Content starts

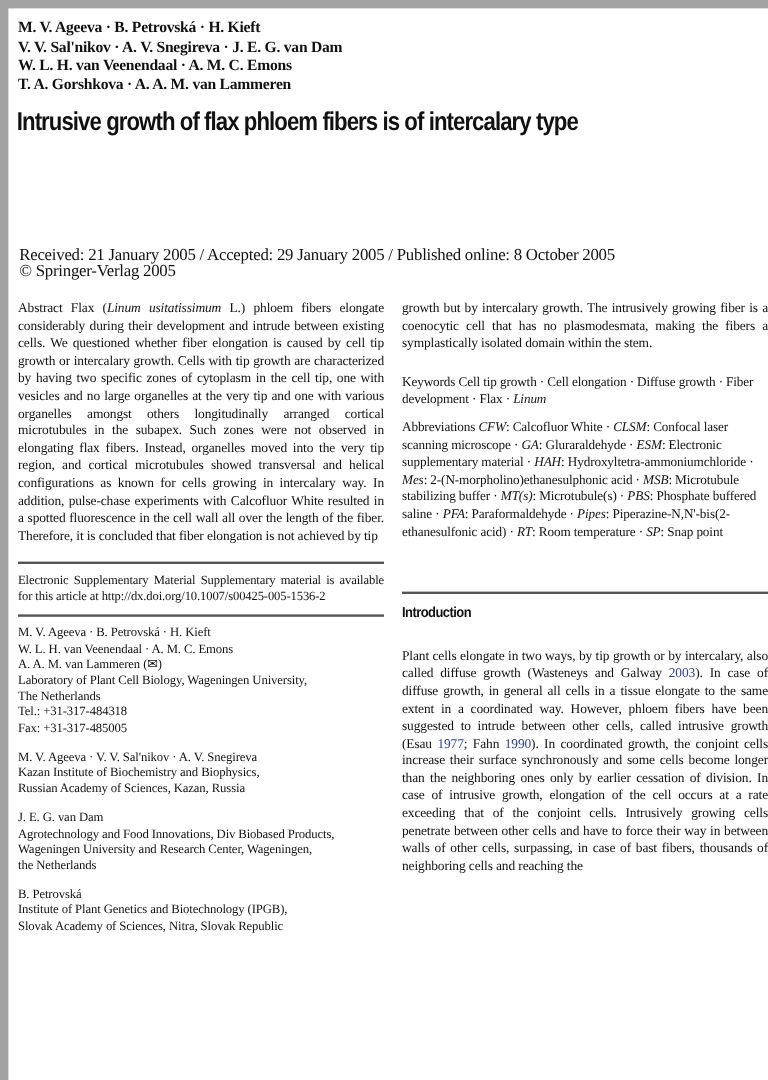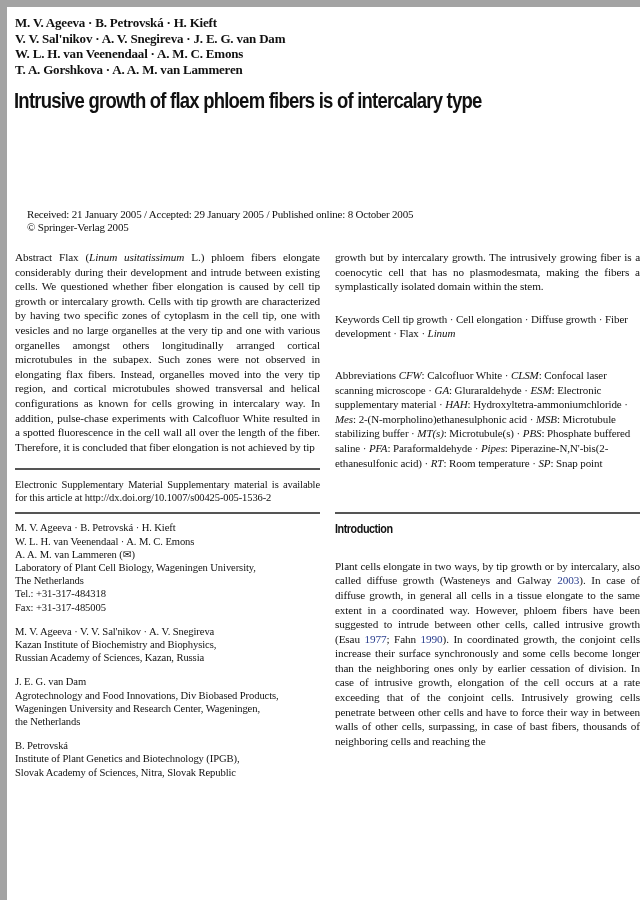--- a/index.html
+++ b/index.html
@@ -25,8 +25,8 @@
     transform-origin: left top; white-space: nowrap;
   }
   .dates {
-    position: absolute; left: 20px; top: 201px;
-    font-size: 11px; line-height: 12.5px; letter-spacing: -0.2px;
+    position: absolute; left: 9px; top: 201px;
+    font-size: 14px; line-height: 12.5px; letter-spacing: -0.2px;
   }
   .col {
     position: absolute; top: 243px;

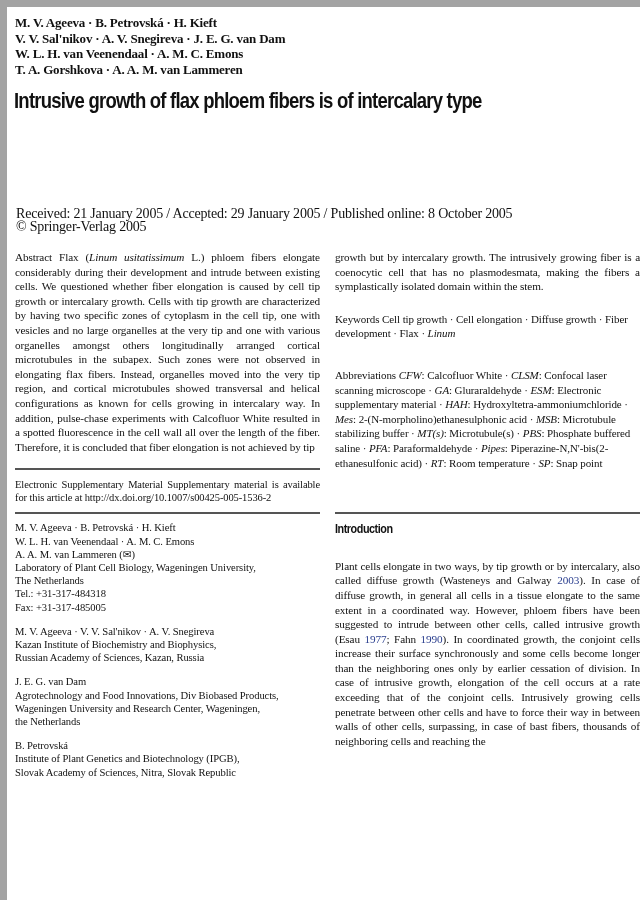--- a/index.html
+++ b/index.html
@@ -42,7 +42,7 @@
   .affil { font-size: 10.6px; line-height: 13.2px; text-align: left; margin-top: 7px; }
   .affil .blk { margin-bottom: 11px; }
   .kw { margin-top: 18px; text-align: left; font-size: 11px; }
-  .abbr { margin-top: 27px; text-align: left; font-size: 11px; line-height: 14.6px; }
+  .abbr { margin-top: 8px; text-align: left; font-size: 11px; line-height: 14.6px; }
   .intro-rule { margin-top: 42px; }
   .intro-head {
     font-family: "Liberation Sans", sans-serif; font-weight: bold;

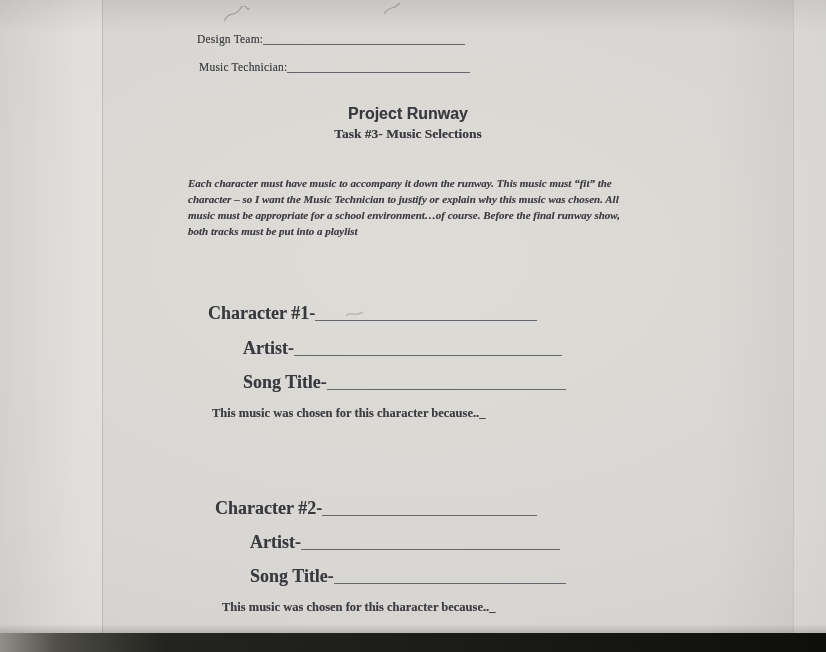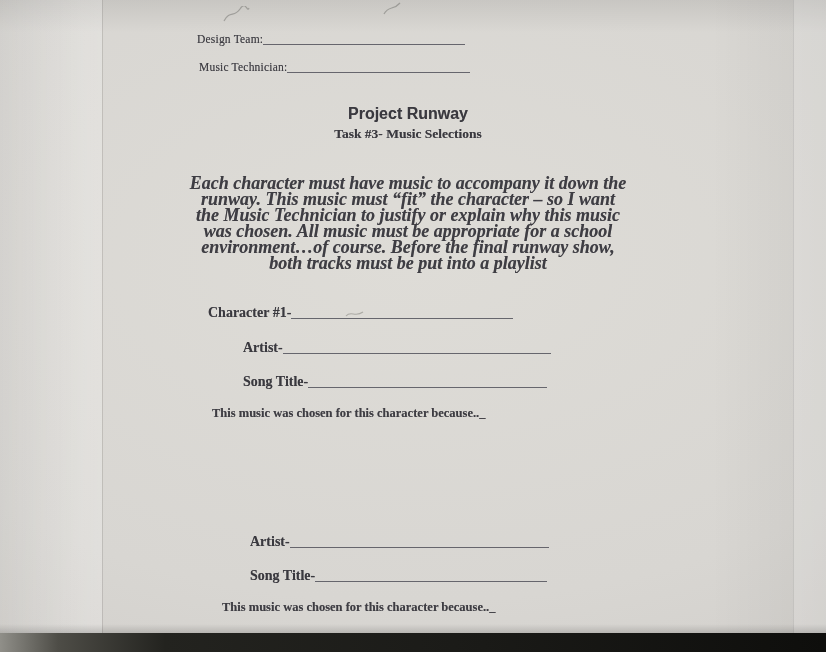--- a/index.html
+++ b/index.html
@@ -37,8 +37,8 @@
   .subtitle{position:absolute;top:126px;left:0;width:816px;text-align:center;
     font-weight:bold;font-size:13.5px;color:#3a393f;}
 
-  .instructions{position:absolute;top:175px;left:188px;width:440px;text-align:center;
-    font-weight:bold;font-style:italic;font-size:18px;line-height:16px;color:#3e3d43;}
+  .instructions{position:absolute;top:175px;left:188px;width:440px;
+    font-weight:bold;font-style:italic;font-size:11px;line-height:16px;color:#3e3d43;}
 
   .sec-label{font-weight:bold;font-size:14px;color:#3a393f;margin-top:20px;}
   .reason{position:absolute;font-weight:bold;font-size:12.5px;color:#3e3d43;white-space:nowrap;}

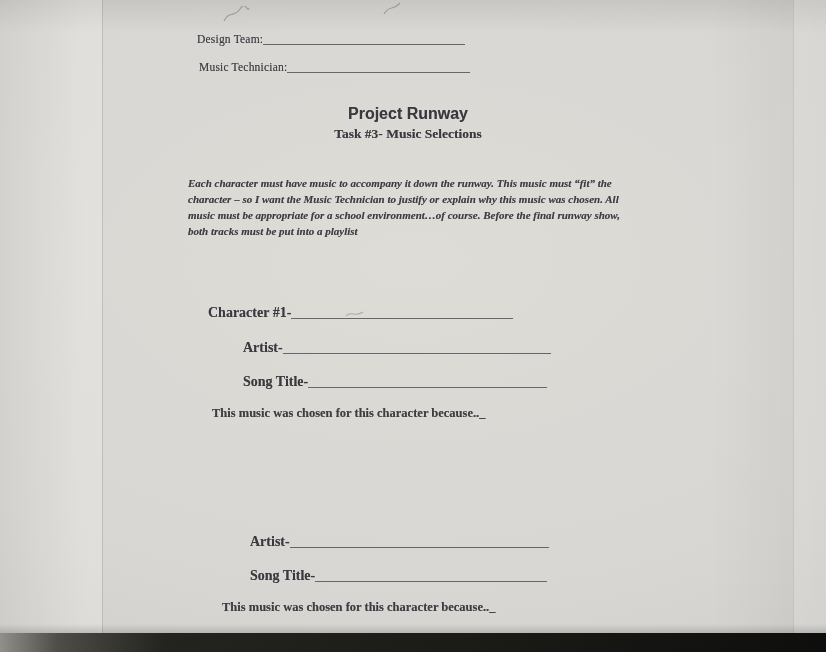--- a/index.html
+++ b/index.html
@@ -40,7 +40,7 @@
   .instructions{position:absolute;top:175px;left:188px;width:440px;
     font-weight:bold;font-style:italic;font-size:11px;line-height:16px;color:#3e3d43;}
 
-  .sec-label{font-weight:bold;font-size:14px;color:#3a393f;margin-top:20px;}
+  .sec-label{font-weight:bold;font-size:18px;color:#3a393f;margin-top:20px;}
   .reason{position:absolute;font-weight:bold;font-size:12.5px;color:#3e3d43;white-space:nowrap;}
 
   .c1{left:208px;top:303px;} .c1 .blank{width:222px;}

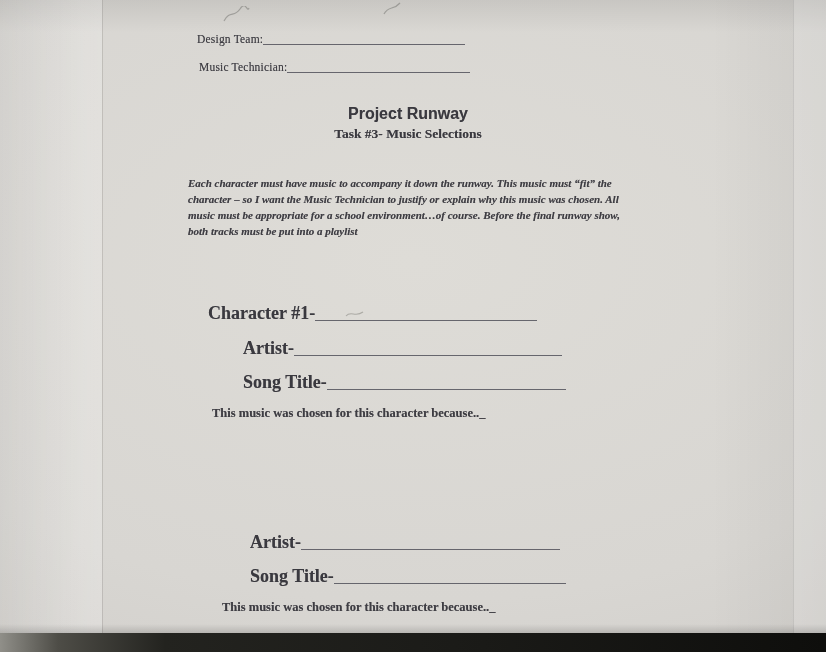--- a/index.html
+++ b/index.html
@@ -100,6 +100,9 @@
   </div>
   <div class="reason r1">This music was chosen for this character because.._</div>
 
+  <div class="row c2">
+    <span class="sec-label">Character #2-</span><span class="blank"></span>
+  </div>
   <div class="row a2">
     <span class="sec-label">Artist-</span><span class="blank"></span>
   </div>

Content ends

• [Exercise goal]: Output all the data above verbatim, leaving out images.

• [Task answer]:
--- a/index.html
+++ b/index.html
@@ -25,8 +25,8 @@
     transform-origin: left top; white-space: nowrap;
   }
   .dates {
-    position: absolute; left: 20px; top: 201px;
-    font-size: 11px; line-height: 12.5px; letter-spacing: -0.2px;
+    position: absolute; left: 9px; top: 201px;
+    font-size: 14px; line-height: 12.5px; letter-spacing: -0.2px;
   }
   .col {
     position: absolute; top: 243px;

--- a/index.html
+++ b/index.html
@@ -42,7 +42,7 @@
   .affil { font-size: 10.6px; line-height: 13.2px; text-align: left; margin-top: 7px; }
   .affil .blk { margin-bottom: 11px; }
   .kw { margin-top: 18px; text-align: left; font-size: 11px; }
-  .abbr { margin-top: 27px; text-align: left; font-size: 11px; line-height: 14.6px; }
+  .abbr { margin-top: 8px; text-align: left; font-size: 11px; line-height: 14.6px; }
   .intro-rule { margin-top: 42px; }
   .intro-head {
     font-family: "Liberation Sans", sans-serif; font-weight: bold;

--- a/index.html
+++ b/index.html
@@ -37,8 +37,8 @@
   .subtitle{position:absolute;top:126px;left:0;width:816px;text-align:center;
     font-weight:bold;font-size:13.5px;color:#3a393f;}
 
-  .instructions{position:absolute;top:175px;left:188px;width:440px;text-align:center;
-    font-weight:bold;font-style:italic;font-size:18px;line-height:16px;color:#3e3d43;}
+  .instructions{position:absolute;top:175px;left:188px;width:440px;
+    font-weight:bold;font-style:italic;font-size:11px;line-height:16px;color:#3e3d43;}
 
   .sec-label{font-weight:bold;font-size:14px;color:#3a393f;margin-top:20px;}
   .reason{position:absolute;font-weight:bold;font-size:12.5px;color:#3e3d43;white-space:nowrap;}

--- a/index.html
+++ b/index.html
@@ -40,7 +40,7 @@
   .instructions{position:absolute;top:175px;left:188px;width:440px;
     font-weight:bold;font-style:italic;font-size:11px;line-height:16px;color:#3e3d43;}
 
-  .sec-label{font-weight:bold;font-size:14px;color:#3a393f;margin-top:20px;}
+  .sec-label{font-weight:bold;font-size:18px;color:#3a393f;margin-top:20px;}
   .reason{position:absolute;font-weight:bold;font-size:12.5px;color:#3e3d43;white-space:nowrap;}
 
   .c1{left:208px;top:303px;} .c1 .blank{width:222px;}

--- a/index.html
+++ b/index.html
@@ -100,6 +100,9 @@
   </div>
   <div class="reason r1">This music was chosen for this character because.._</div>
 
+  <div class="row c2">
+    <span class="sec-label">Character #2-</span><span class="blank"></span>
+  </div>
   <div class="row a2">
     <span class="sec-label">Artist-</span><span class="blank"></span>
   </div>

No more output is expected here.